At its core, your mission in correcting misbehavior is to raise good kids who grow up to be good people. Though we all agree on the basics -- honesty, respect for others, and kindness -- each family varies in its emphasis. My husband and I are nuts about safeguarding other people's feelings; Lisa Brinkley is a stickler for honesty. "What values do you want your child to learn?" Dr. Severe asks. "That's part of discipline."

Why Conveying Your Values Works

These days, kids' heads are filled with undesirable messages from the media. "Many of the messages are 'Adults are stupid'; 'It's funny to be disrespectful'; 'Why wait, buy it now,' " Dr. Elias says. "So we have to be more clear more often about the message we're sending to kids."

How To Do It

To pump up the volume on your values, cut back on the white noise -- the background nagging that seems to go on all day. "Successful parents don't dwell on the little things," Dr. Severe notes.

Align your discipline methods with your values. If you're trying to convey that family members have a responsibility to take care of each other, think twice before paying your kids to do basic chores.

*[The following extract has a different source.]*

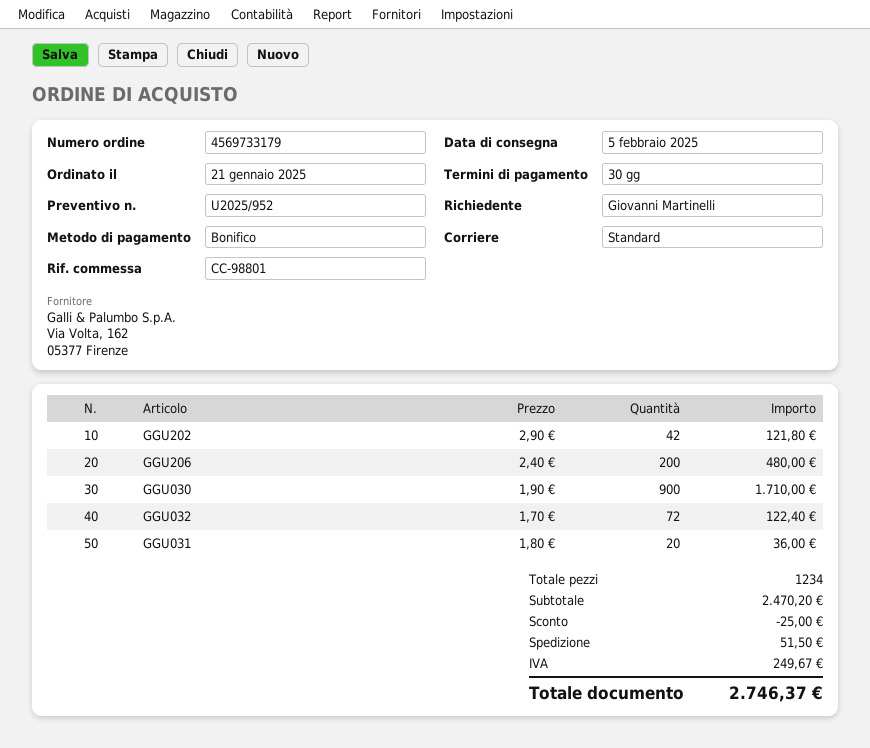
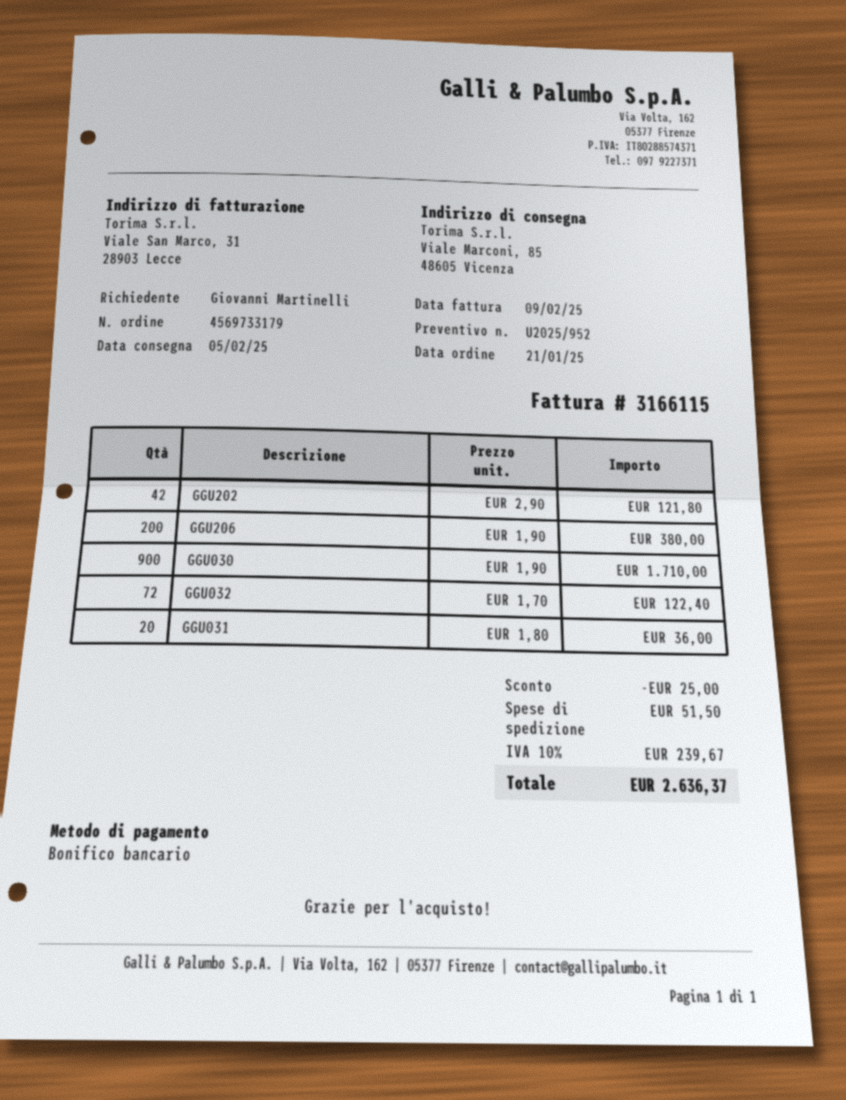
GGU206: 200 x 2.40 = 480.00 -> 200 x 1.90 = 380.00
tax: 249.67 -> 239.67
total: 2746.37 -> 2636.37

In the end, our children will internalize our values, both good and bad. And that, finally, is our goal -- to move our children from discipline to self-discipline. Bad days notwithstanding, Henry at 5 is less aggressive than Henry at 3. And someday, I'm sure, he'll be able to stop himself from misbehaving. Along the way, his father and I happily accept the assignment of holding his hand -- and, occasionally, pulling it out of his best friend's hair.